[Provided records]:
- - - - - - -

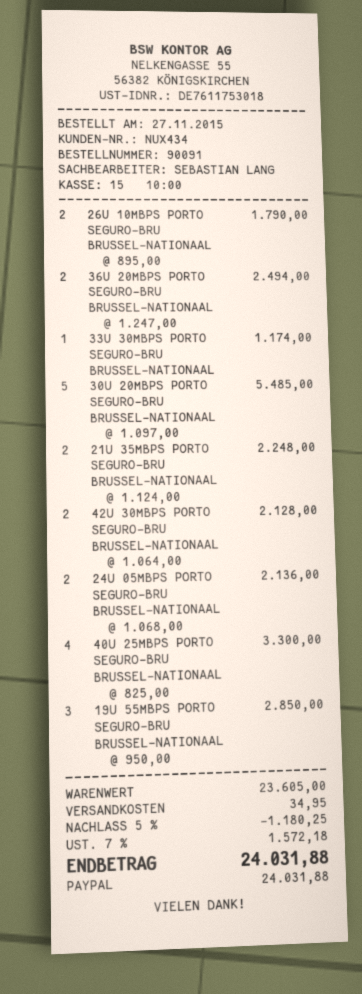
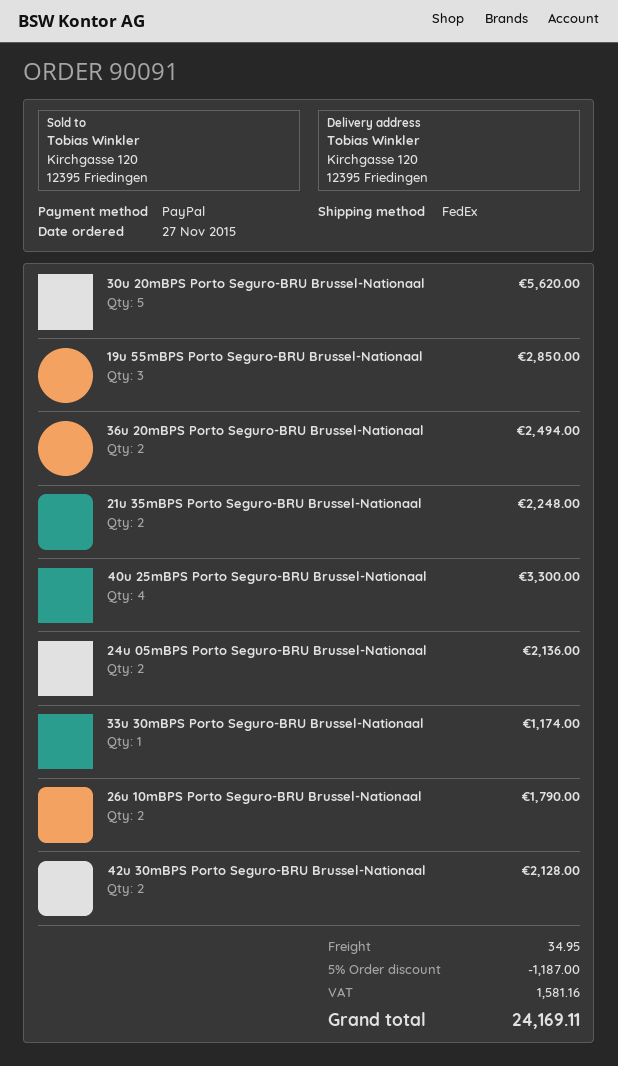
30U 20MBPS PORTO SEGURO-BRU BRUSSEL-NATIONAAL: 5 for 5485.00 -> 5 for 5620.00
discount: 5% = 1180.25 -> 5% = 1187.00
tax: 1572.18 -> 1581.16
total: 24031.88 -> 24169.11

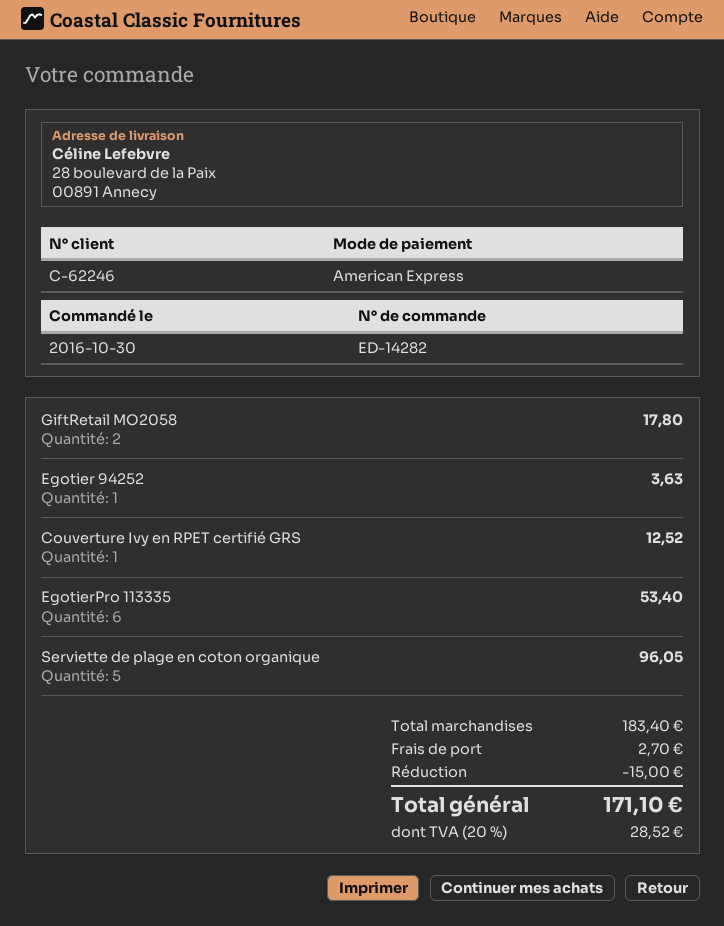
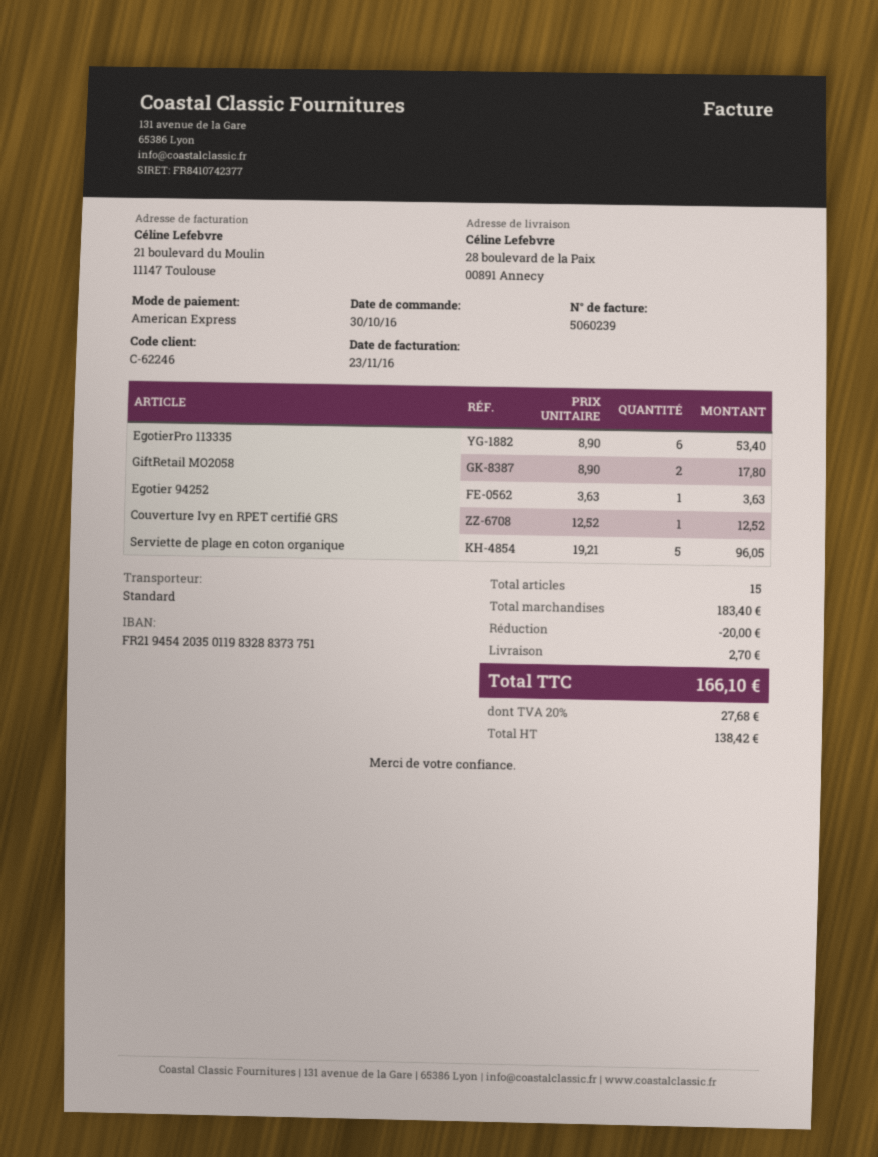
discount: 15.00 -> 20.00
tax: 20% = 28.52 -> 20% = 27.68
total: 171.10 -> 166.10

- - - - - - -

[Directions for this task]: Set the records down again exactly, with no pictures.

[Solution to this problem]:
30U 20MBPS PORTO SEGURO-BRU BRUSSEL-NATIONAAL: 5 for 5485.00 -> 5 for 5620.00
discount: 5% = 1180.25 -> 5% = 1187.00
tax: 1572.18 -> 1581.16
total: 24031.88 -> 24169.11

discount: 15.00 -> 20.00
tax: 20% = 28.52 -> 20% = 27.68
total: 171.10 -> 166.10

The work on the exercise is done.